# Conference held to lower rate of paramedic injuries



## mariomike (15 Nov 2010)

CTV Ottawa:
"A national conference to develop methods for decreasing the number of paramedics injured on the job was held Saturday in Ottawa. 
Currently, about one in four paramedics sustain workplace injuries—the second highest rate among Canadian workers, next to foresters and crab fishers.":
http://ottawa.ctv.ca/servlet/an/local/CTVNews/20101113/OTT_paramedic_expo_101113/20101113/?hub=OttawaHome

Conference held to lower rate of paramedic injuries:
http://www.youtube.com/watch?v=vSYPvYtLdqY

That scene at the :20 second mark is the way it was, and still is:
http://www.youtube.com/watch?v=H2NEGywTGF4&feature=&p=CDA38B6B1A30BD8B&index=0&playnext=1
We used to get sued a lot.  

I was one of the ( relatively ) lucky ones. 

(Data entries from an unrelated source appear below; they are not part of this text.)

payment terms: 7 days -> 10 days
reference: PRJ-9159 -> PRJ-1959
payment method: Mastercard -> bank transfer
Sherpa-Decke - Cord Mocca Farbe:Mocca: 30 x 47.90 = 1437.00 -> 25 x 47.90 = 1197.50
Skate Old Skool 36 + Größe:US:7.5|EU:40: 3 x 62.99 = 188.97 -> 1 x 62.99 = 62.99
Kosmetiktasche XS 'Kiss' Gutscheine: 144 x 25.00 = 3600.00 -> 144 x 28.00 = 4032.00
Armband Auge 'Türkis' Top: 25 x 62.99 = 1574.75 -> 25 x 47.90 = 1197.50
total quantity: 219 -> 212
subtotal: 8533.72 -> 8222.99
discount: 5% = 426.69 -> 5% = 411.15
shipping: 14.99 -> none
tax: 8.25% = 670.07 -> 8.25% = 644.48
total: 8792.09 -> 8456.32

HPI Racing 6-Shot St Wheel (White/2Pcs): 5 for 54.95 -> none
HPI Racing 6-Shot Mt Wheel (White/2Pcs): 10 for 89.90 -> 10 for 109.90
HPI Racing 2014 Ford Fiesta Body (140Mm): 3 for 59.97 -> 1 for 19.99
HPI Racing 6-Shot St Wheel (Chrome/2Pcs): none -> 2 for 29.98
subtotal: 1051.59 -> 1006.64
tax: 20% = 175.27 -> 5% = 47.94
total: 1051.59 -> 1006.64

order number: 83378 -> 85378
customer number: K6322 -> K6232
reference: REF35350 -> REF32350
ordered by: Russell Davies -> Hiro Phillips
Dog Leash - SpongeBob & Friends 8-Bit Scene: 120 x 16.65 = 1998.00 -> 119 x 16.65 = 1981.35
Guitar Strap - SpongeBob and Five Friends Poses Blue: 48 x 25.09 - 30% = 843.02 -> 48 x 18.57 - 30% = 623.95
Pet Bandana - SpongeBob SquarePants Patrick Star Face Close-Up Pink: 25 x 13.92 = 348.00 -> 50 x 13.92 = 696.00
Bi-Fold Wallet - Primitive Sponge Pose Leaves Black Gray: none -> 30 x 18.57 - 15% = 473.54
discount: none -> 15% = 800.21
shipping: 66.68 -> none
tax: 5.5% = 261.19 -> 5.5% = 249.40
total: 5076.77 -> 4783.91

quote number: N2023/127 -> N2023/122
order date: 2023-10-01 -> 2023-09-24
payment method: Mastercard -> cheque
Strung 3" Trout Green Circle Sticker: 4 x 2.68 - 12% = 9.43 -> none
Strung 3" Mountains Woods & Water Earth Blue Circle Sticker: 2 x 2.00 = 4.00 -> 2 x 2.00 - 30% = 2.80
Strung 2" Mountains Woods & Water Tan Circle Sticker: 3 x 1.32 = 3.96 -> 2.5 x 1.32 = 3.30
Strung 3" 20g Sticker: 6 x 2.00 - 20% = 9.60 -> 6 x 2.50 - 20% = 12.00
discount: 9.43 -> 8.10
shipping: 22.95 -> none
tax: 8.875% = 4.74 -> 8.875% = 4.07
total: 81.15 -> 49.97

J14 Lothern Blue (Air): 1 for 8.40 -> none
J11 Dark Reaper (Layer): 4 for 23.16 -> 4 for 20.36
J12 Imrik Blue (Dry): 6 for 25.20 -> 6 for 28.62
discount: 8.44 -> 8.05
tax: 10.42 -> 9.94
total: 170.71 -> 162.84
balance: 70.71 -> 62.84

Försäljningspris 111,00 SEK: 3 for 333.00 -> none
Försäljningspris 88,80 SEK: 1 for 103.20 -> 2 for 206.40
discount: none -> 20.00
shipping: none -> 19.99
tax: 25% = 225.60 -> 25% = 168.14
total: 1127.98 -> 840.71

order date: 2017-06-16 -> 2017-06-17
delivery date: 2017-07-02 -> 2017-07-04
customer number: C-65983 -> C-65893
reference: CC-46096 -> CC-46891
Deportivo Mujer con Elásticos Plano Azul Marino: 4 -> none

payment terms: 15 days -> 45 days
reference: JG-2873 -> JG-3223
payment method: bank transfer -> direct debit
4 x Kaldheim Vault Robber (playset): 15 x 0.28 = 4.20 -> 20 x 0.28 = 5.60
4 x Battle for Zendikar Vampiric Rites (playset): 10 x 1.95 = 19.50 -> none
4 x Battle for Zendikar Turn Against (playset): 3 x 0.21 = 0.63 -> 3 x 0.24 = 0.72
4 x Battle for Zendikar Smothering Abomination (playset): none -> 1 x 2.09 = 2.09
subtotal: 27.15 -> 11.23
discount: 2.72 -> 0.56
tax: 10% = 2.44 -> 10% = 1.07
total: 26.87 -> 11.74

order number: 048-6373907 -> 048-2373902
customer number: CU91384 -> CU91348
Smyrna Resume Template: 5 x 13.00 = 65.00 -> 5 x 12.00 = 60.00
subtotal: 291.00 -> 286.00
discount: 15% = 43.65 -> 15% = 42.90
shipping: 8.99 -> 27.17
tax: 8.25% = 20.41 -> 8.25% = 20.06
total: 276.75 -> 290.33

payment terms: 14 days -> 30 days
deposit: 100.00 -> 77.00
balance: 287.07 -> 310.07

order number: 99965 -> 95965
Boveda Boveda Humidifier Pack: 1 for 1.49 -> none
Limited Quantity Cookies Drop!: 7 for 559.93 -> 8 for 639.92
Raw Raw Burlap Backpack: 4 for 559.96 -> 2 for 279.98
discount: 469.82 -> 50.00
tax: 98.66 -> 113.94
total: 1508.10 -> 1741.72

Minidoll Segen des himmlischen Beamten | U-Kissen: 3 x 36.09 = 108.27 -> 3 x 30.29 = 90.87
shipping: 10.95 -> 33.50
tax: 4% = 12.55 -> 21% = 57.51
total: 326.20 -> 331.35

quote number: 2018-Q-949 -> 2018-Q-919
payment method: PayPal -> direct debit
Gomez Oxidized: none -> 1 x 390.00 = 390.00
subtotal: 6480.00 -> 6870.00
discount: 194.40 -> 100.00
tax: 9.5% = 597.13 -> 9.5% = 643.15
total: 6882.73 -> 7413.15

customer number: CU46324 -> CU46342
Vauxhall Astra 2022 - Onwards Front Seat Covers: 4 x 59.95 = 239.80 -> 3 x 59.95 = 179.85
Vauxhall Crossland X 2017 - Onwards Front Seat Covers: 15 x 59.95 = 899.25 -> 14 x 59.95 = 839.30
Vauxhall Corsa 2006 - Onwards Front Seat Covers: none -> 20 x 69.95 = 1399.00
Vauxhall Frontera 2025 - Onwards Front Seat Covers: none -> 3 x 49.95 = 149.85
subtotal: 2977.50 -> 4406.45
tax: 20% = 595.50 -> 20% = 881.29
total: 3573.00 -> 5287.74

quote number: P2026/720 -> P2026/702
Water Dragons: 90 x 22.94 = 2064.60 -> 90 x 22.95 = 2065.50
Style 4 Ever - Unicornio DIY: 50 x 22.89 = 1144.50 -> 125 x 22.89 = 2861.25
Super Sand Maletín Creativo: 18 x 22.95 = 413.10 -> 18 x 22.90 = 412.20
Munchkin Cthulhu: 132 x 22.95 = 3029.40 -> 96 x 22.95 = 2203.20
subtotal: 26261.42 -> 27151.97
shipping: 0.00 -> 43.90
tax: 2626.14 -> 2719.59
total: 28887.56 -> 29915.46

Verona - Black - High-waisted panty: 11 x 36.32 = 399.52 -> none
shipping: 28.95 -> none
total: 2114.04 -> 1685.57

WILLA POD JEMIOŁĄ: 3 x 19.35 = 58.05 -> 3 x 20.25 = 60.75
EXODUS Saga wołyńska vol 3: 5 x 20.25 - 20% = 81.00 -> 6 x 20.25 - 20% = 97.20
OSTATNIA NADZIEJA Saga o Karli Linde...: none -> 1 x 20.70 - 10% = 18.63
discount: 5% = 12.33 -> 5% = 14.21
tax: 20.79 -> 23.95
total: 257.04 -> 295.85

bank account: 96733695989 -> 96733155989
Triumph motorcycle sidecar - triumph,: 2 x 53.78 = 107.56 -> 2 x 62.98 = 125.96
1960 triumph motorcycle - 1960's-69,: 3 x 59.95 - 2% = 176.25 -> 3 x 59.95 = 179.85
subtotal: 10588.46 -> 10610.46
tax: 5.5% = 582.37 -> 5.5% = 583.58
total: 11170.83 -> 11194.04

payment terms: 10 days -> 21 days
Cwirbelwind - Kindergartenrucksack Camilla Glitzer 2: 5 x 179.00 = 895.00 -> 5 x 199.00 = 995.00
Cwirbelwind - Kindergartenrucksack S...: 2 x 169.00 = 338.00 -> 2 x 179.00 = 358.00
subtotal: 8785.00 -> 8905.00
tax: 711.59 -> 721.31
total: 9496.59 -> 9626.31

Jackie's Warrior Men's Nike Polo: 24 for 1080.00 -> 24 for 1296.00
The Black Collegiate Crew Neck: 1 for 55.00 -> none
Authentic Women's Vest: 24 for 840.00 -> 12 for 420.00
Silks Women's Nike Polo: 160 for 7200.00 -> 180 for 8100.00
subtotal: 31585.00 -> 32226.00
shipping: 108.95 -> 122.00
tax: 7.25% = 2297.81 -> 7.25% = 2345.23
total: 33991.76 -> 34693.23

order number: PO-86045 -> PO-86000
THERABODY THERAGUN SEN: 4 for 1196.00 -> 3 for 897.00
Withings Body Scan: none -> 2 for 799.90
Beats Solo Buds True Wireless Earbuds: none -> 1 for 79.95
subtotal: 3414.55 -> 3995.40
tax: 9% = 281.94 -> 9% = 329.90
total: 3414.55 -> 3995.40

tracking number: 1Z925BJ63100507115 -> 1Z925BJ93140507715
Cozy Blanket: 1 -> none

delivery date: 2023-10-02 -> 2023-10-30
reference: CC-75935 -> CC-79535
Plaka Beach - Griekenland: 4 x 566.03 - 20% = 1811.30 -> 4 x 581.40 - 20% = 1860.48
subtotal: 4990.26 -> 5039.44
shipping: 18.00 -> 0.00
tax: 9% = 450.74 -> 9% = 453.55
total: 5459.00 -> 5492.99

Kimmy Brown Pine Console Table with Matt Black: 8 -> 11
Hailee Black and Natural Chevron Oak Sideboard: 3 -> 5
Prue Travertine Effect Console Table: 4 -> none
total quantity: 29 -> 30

This was pretty accurate too:
"Gender Discrimination"
http://www.youtube.com/watch?v=_uywcKjadB4&feature=related


----------



## Container (29 Nov 2010)

mariomike said:
			
		

> CTV Ottawa:
> "A national conference to develop methods for decreasing the number of paramedics injured on the job was held Saturday in Ottawa.
> Currently, about one in four paramedics sustain workplace injuries—the second highest rate among Canadian workers, next to foresters and crab fishers.":
> http://ottawa.ctv.ca/servlet/an/local/CTVNews/20101113/OTT_paramedic_expo_101113/20101113/?hub=OttawaHome



Thats a super interesting stat. I can admit I was shocked- but thinking back to some of the "things" I've helped put into a bus I can understand where it comes from. Underappreciated may be an understatement.


----------



## Scott (29 Nov 2010)

Two medics averaging five foot fuck-all, one hundred and fuck-all try to lift Jabba the Hut from cramped bathroom.

Two medics, one the size of Snow White and the other the size of Shrek try muscling Yeti from house across slippery driveway to bloodbox.

We were talking in another thread about why Fire gets called for Med Assist - this would be one of the biggest reasons, IMO - lift assist.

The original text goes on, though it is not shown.